Copy exactly, no pictures: every line from the one that contains "- It can currently" through the end of the entries below.
*** Opening of DATA UNDER STUDY ***
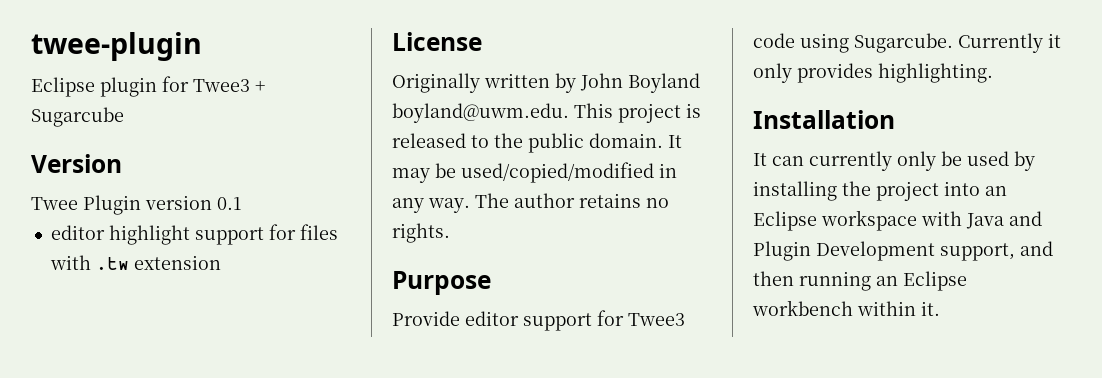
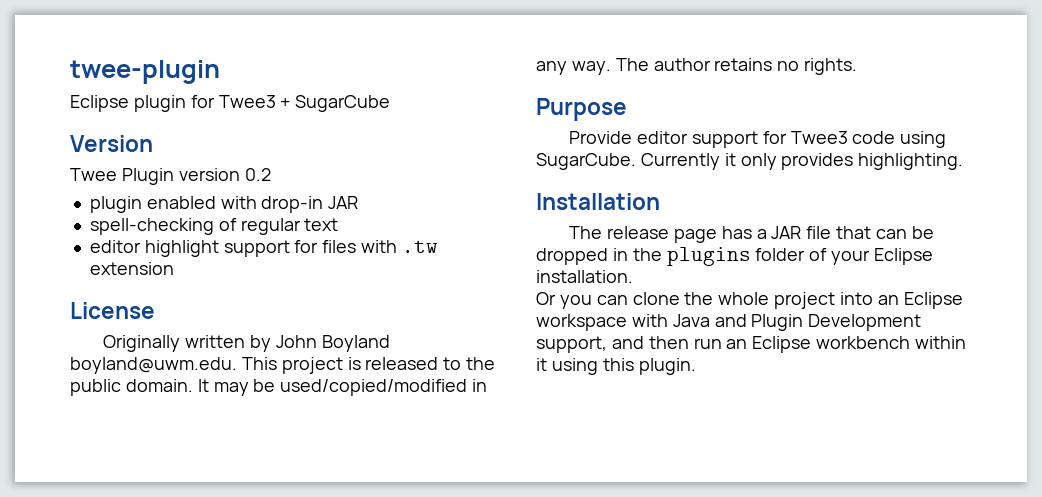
- Eclipse plugin for Twee3 + Sugarcube
+ Eclipse plugin for Twee3 + SugarCube
- Twee Plugin version 0.1
+ Twee Plugin version 0.2
+ plugin enabled with drop-in JAR
+ spell-checking of regular text
- Provide editor support for Twee3 code using Sugarcube.
+ Provide editor support for Twee3 code using SugarCube.
- It can currently only be used by installing the project into an Eclipse workspace with Java and Plugin Development support, and then running an Eclipse workbench within it.
+ The release page has a JAR file that can be dropped in the plugins folder of your Eclipse installation.
+ Or you can clone the whole project into an Eclipse workspace with Java and Plugin Development support, and then run an Eclipse workbench within it using this plugin.

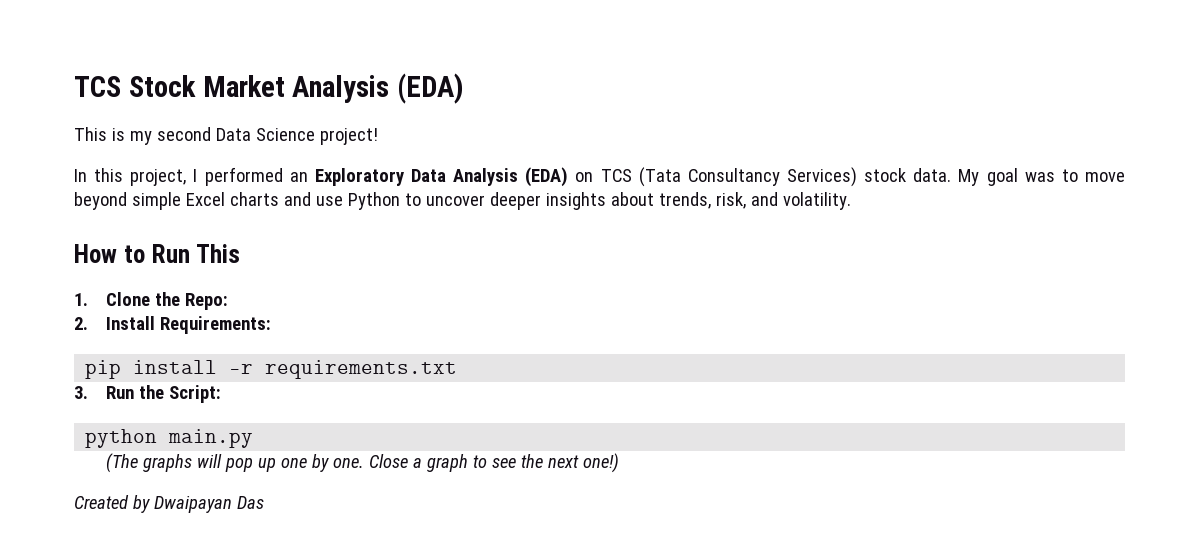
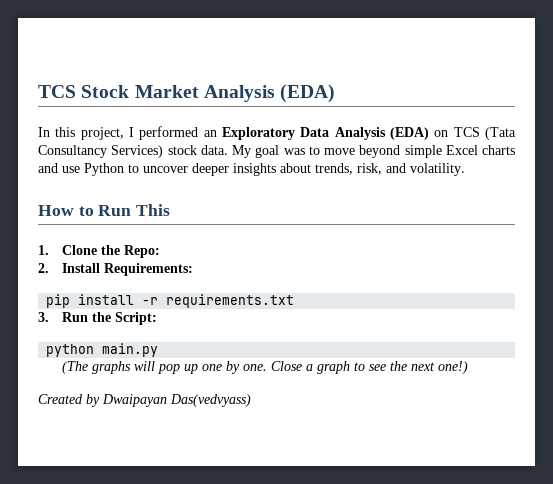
- This is my second Data Science project!
- Created by Dwaipayan Das
+ Created by Dwaipayan Das(vedvyass)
*** Close of DATA UNDER STUDY ***
◆ ANSWER TO THIS TASK:
- It can currently only be used by installing the project into an Eclipse workspace with Java and Plugin Development support, and then running an Eclipse workbench within it.
+ The release page has a JAR file that can be dropped in the plugins folder of your Eclipse installation.
+ Or you can clone the whole project into an Eclipse workspace with Java and Plugin Development support, and then run an Eclipse workbench within it using this plugin.

- This is my second Data Science project!
- Created by Dwaipayan Das
+ Created by Dwaipayan Das(vedvyass)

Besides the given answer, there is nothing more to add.